11:10: I’m not even paying attention to the game anymore. We’ve spent the past five minutes arguing about whether Tikki is a Hall of Famer. Do I have to go through the stats again? Over the past five years, he ran himself into Canton. That's my story and I'm sticking to it.
11:18: It’s 34 – 14 heading into the 4th quarter, and this has officially turned into one of the most boring bowl games of the season.
11:19: 5 days, 20 hours, 40 minutes, 01 second until the season premier of “24”.
11:22: Can we re-vote on the Heisman?
11:25: Rick just pointed out that “The ‘O’ Face Guy” is one of the dudes in that Allstate commercial where they wreck the car. Good to see he’s capitalized on his big break in “Office Space”.
11:30: Tim Tebow is a punk. No need to jump around and waive your arms after another run up the middle, chief.
11:34: We’ve all officially stopped paying attention. Case in point, Rick just screamed “Go For It”. This wouldn't be so bad if it was fourth down, but since it's third down, it's a little startling.
11:37: Okay, it’s over! I’m officially quitting the diary and this game. The sight of Urban Meyer succeeding and Jim Tressel failing is too much for me to take. Just further proof that good things do happen to bad people!
11:54: Okay, I lied, I'm not done yet. As if you needed more evidence that Urban Meyer is a HUGE dick, they just threw for a first down on fourth down, up 27 with 3 minutes left in the game. Let’s just hope that comes back to haunt him one day!
Well, that's it. After 15 months, 342 posts, 2 different sites, and countless laughs...it's all over. I wish tonight's game had been more exciting, but there wasn't much we could do about that. On the bright side, for one last time, the WAD provided a great excuse to get together with some of my best friends, watch a game, crack jokes, and bust each other's balls. And, at the end of the day, isn't that what this whole experience was all about?
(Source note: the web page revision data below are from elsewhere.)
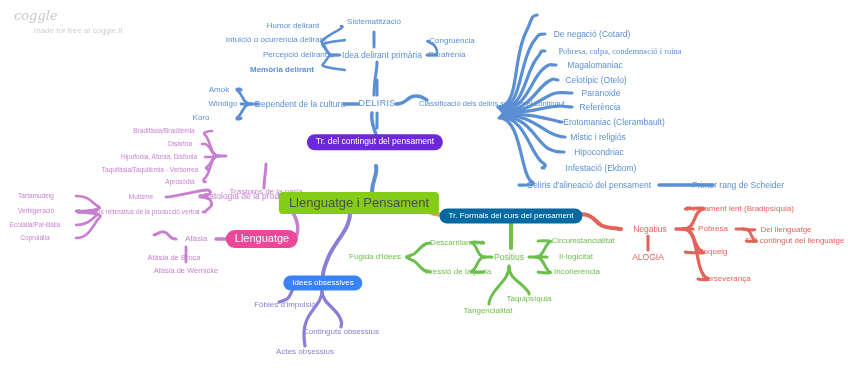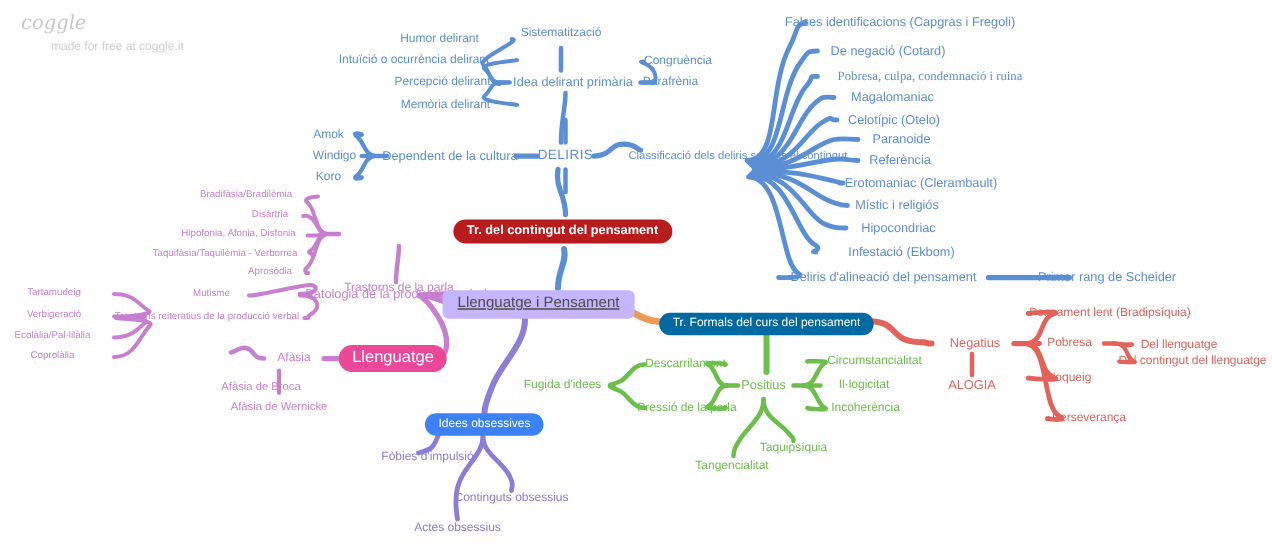--- a/index.html
+++ b/index.html
@@ -144,45 +144,44 @@
       </g>
 
     </g>
   </svg>
 
   <div class="lbl c-blue" style="left:374px;top:22px;font-size:8px;">Sistematització</div>
   <div class="lbl c-blue" style="left:382px;top:55px;font-size:8.5px;">Idea delirant primària</div>
   <div class="lbl c-blue" style="left:293px;top:26px;font-size:8px;">Humor delirant</div>
   <div class="lbl c-blue" style="left:276px;top:40px;font-size:8px;">Intuïció o ocurrència delirant</div>
   <div class="lbl c-blue" style="left:295px;top:55px;font-size:8px;">Percepció delirant</div>
-  <div class="lbl c-blue" style="left:297px;top:70px;font-size:8px;">Memòria delirant</div>
+  <div class="lbl c-blue" style="left:282px;top:70px;font-size:8px;font-weight:bold;">Memòria delirant</div>
   <div class="lbl c-blue" style="left:452px;top:41px;font-size:8px;">Congruència</div>
   <div class="lbl c-blue" style="left:447px;top:55px;font-size:8px;">Parafrènia</div>
   <div class="lbl c-blue" style="left:300px;top:104px;font-size:8.5px;">Dependent de la cultura</div>
   <div class="lbl c-blue" style="left:219px;top:90px;font-size:8px;">Amok</div>
   <div class="lbl c-blue" style="left:223px;top:104px;font-size:8px;">Windigo</div>
-  <div class="lbl c-blue" style="left:219px;top:118px;font-size:8px;">Koro</div>
+  <div class="lbl c-blue" style="left:201px;top:118px;font-size:8px;">Koro</div>
   <div class="lbl c-blue" style="left:459px;top:104px;font-size:7.5px;width:80px;">Classificació dels deliris segons el contingut</div>
   <div class="lbl c-blue" style="left:377px;top:104px;font-size:9px;letter-spacing:.3px;">DELIRIS</div>
 
-  <div class="lbl c-blue" style="left:600px;top:15px;font-size:8.5px;">Falses identificacions (Capgras i Fregoli)</div>
   <div class="lbl c-blue" style="left:592px;top:34px;font-size:8.5px;">De negació (Cotard)</div>
   <div class="lbl c-blue" style="left:620px;top:51px;font-size:8.5px;font-family:Liberation Serif, serif;">Pobresa, culpa, condemnació i ruina</div>
   <div class="lbl c-blue" style="left:595px;top:65px;font-size:8.5px;">Magalomaniac</div>
   <div class="lbl c-blue" style="left:596px;top:80px;font-size:8.5px;">Celotípic (Otelo)</div>
   <div class="lbl c-blue" style="left:601px;top:93px;font-size:8.5px;">Paranoide</div>
   <div class="lbl c-blue" style="left:600px;top:107px;font-size:8.5px;">Referència</div>
   <div class="lbl c-blue" style="left:614px;top:122px;font-size:8.5px;">Erotomaniac (Clerambault)</div>
   <div class="lbl c-blue" style="left:598px;top:137px;font-size:8.5px;">Místic i religiós</div>
   <div class="lbl c-blue" style="left:599px;top:152px;font-size:8.5px;">Hipocondriac</div>
   <div class="lbl c-blue" style="left:601px;top:168px;font-size:8.5px;">Infestació (Ekbom)</div>
   <div class="lbl c-blue" style="left:589px;top:185px;font-size:8.5px;">Deliris d'alineació del pensament</div>
   <div class="lbl c-blue" style="left:738px;top:185px;font-size:8.5px;">Primer rang de Scheider</div>
 
-  <div class="pill" style="left:375px;top:154px;background:#b91c1c;font-size:8.5px;font-weight:bold;">Tr. del contingut del pensament</div>
+  <div class="pill" style="left:375px;top:142px;background:#6d28d9;font-size:8.5px;">Tr. del contingut del pensament</div>
 
   <div class="lbl c-pink" style="left:264px;top:196px;font-size:8.5px;">Patologia de la producció verbal</div>
   <div class="lbl c-pink" style="left:266px;top:156px;font-size:8px;margin-top:36px;">Trastorns de la parla</div>
   <div class="lbl c-pink" style="left:164px;top:131px;font-size:6.5px;">Bradifàsia/Bradilèmia</div>
   <div class="lbl c-pink" style="left:180px;top:144px;font-size:6.5px;">Disàrtria</div>
   <div class="lbl c-pink" style="left:159px;top:157px;font-size:6.5px;">Hipofonia, Afonia, Disfonia</div>
   <div class="lbl c-pink" style="left:150px;top:170px;font-size:6.5px;">Taquifàsia/Taquilèmia - Verborrea</div>
   <div class="lbl c-pink" style="left:180px;top:182px;font-size:6.5px;">Aprosòdia</div>
   <div class="lbl c-pink" style="left:141px;top:197px;font-size:6.5px;">Mutisme</div>
   <div class="lbl c-pink" style="left:138px;top:212px;font-size:6.5px;">Trastorns reiteratius de la producció verbal</div>
@@ -215,15 +214,15 @@
   <div class="lbl c-red" style="left:786px;top:230px;font-size:8px;">Del llenguatge</div>
   <div class="lbl c-red" style="left:795px;top:241px;font-size:8px;">Del contingut del llenguatge</div>
   <div class="lbl c-red" style="left:712px;top:252px;font-size:8px;">Bloqueig</div>
   <div class="lbl c-red" style="left:726px;top:279px;font-size:8px;">Perseverança</div>
 
   <div class="pill" style="left:323px;top:283px;background:#3b82f6;font-size:8px;">Idees obsessives</div>
   <div class="lbl c-purple" style="left:285px;top:305px;font-size:8px;">Fòbies d'impulsió</div>
   <div class="lbl c-purple" style="left:341px;top:332px;font-size:8px;">Continguts obsessius</div>
   <div class="lbl c-purple" style="left:305px;top:352px;font-size:8px;">Actes obsessius</div>
 
-  <div class="rect c-gray" style="left:359px;top:203px;background:#c4b5fd;font-size:10px;text-decoration:underline;">Llenguatge i Pensament</div>
+  <div class="rect c-gray" style="left:359px;top:203px;background:#84cc16;font-size:13px;">Llenguatge i Pensament</div>
 
 </div>
 
 </body></html>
Thanks again to all of you for making this a truly amazing experience. When it all started, I never imagined it would last 15 months, and now, I'm very proud that it has. And, even though I have no intention of making a comeback, Stats has set the over/under at 4.5 months. If he's right, you guys will be the first to know.
Good luck, God Bless, and thanks for the memories!